# [Directions]
Please repeat the lines below exactly. Begin with the line containing "- probability theory" and go on through the line containing "back to 16th".
** Data records follows **
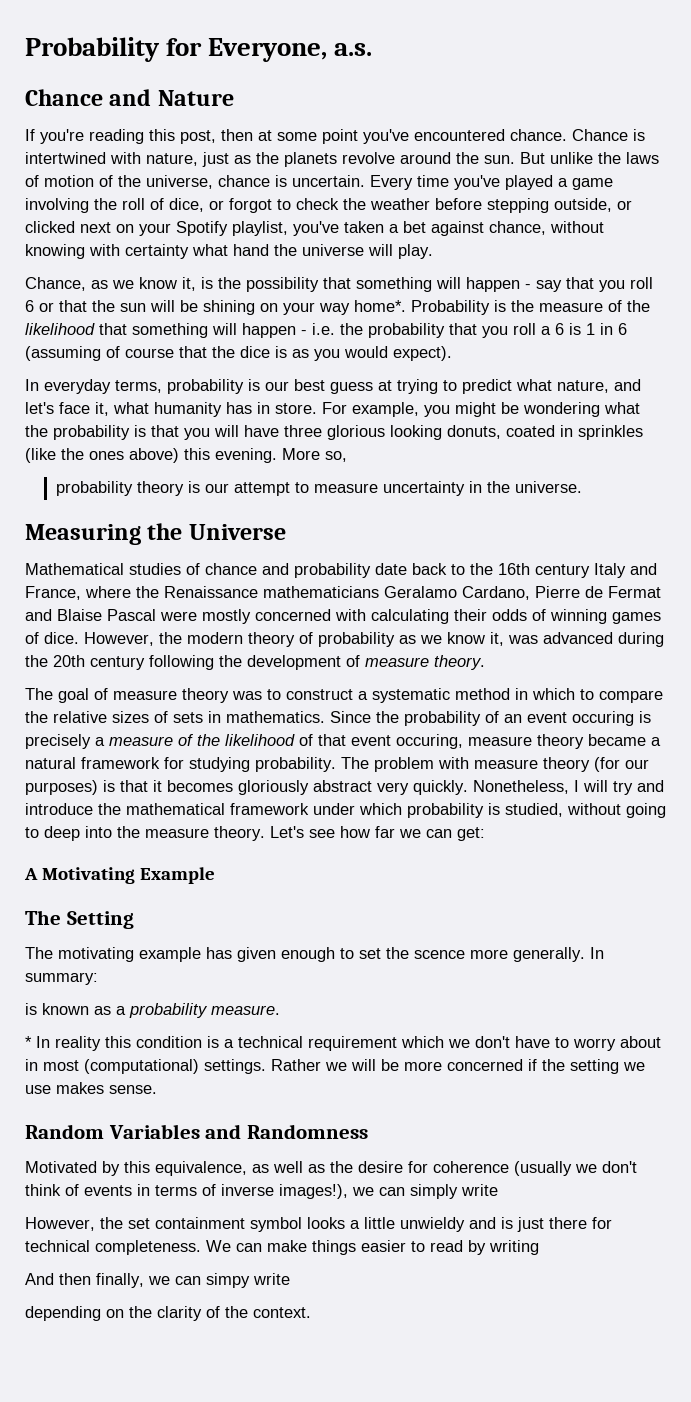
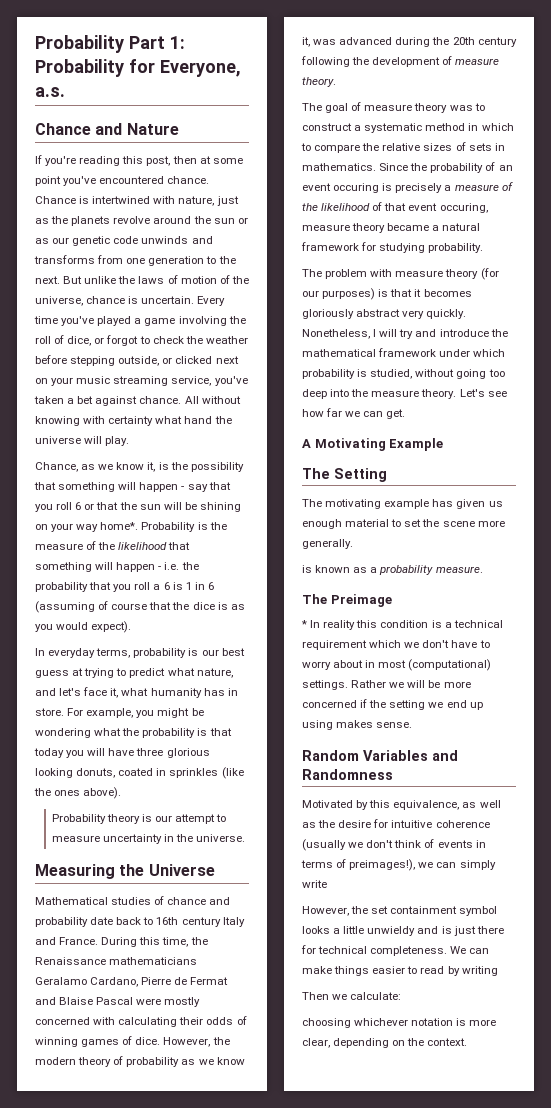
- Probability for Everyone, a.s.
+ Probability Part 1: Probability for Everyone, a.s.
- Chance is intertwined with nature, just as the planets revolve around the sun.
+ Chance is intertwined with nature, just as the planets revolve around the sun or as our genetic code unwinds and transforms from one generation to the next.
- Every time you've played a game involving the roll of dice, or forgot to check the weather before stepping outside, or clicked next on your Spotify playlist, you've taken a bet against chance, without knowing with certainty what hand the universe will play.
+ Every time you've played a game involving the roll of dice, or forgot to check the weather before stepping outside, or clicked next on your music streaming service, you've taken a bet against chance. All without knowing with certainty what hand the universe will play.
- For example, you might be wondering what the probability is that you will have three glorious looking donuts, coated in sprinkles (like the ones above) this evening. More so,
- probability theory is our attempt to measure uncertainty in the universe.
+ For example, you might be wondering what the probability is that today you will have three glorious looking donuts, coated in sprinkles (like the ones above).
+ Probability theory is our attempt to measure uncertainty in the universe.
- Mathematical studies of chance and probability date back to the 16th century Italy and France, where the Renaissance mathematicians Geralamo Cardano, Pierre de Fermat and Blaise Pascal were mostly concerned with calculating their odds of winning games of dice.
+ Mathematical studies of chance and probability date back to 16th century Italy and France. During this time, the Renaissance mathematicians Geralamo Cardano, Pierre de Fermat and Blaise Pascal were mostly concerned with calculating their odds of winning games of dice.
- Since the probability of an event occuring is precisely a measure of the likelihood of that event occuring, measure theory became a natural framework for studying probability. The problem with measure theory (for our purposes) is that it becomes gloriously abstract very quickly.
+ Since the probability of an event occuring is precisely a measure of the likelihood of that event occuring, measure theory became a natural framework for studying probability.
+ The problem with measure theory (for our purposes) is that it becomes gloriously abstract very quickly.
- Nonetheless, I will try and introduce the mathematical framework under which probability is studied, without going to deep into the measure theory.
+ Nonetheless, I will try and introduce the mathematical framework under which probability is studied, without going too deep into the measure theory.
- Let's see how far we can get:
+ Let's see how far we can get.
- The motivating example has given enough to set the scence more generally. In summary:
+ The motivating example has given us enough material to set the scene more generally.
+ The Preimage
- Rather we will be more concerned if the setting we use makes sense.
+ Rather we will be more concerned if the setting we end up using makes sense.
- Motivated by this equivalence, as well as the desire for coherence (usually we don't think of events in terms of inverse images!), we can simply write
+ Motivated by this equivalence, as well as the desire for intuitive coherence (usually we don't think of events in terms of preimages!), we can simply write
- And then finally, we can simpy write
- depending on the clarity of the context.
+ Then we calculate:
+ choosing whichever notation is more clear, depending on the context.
** End of Data records **
# [Solved exercise]
- probability theory is our attempt to measure uncertainty in the universe.
+ For example, you might be wondering what the probability is that today you will have three glorious looking donuts, coated in sprinkles (like the ones above).
+ Probability theory is our attempt to measure uncertainty in the universe.
- Mathematical studies of chance and probability date back to the 16th century Italy and France, where the Renaissance mathematicians Geralamo Cardano, Pierre de Fermat and Blaise Pascal were mostly concerned with calculating their odds of winning games of dice.
+ Mathematical studies of chance and probability date back to 16th century Italy and France. During this time, the Renaissance mathematicians Geralamo Cardano, Pierre de Fermat and Blaise Pascal were mostly concerned with calculating their odds of winning games of dice.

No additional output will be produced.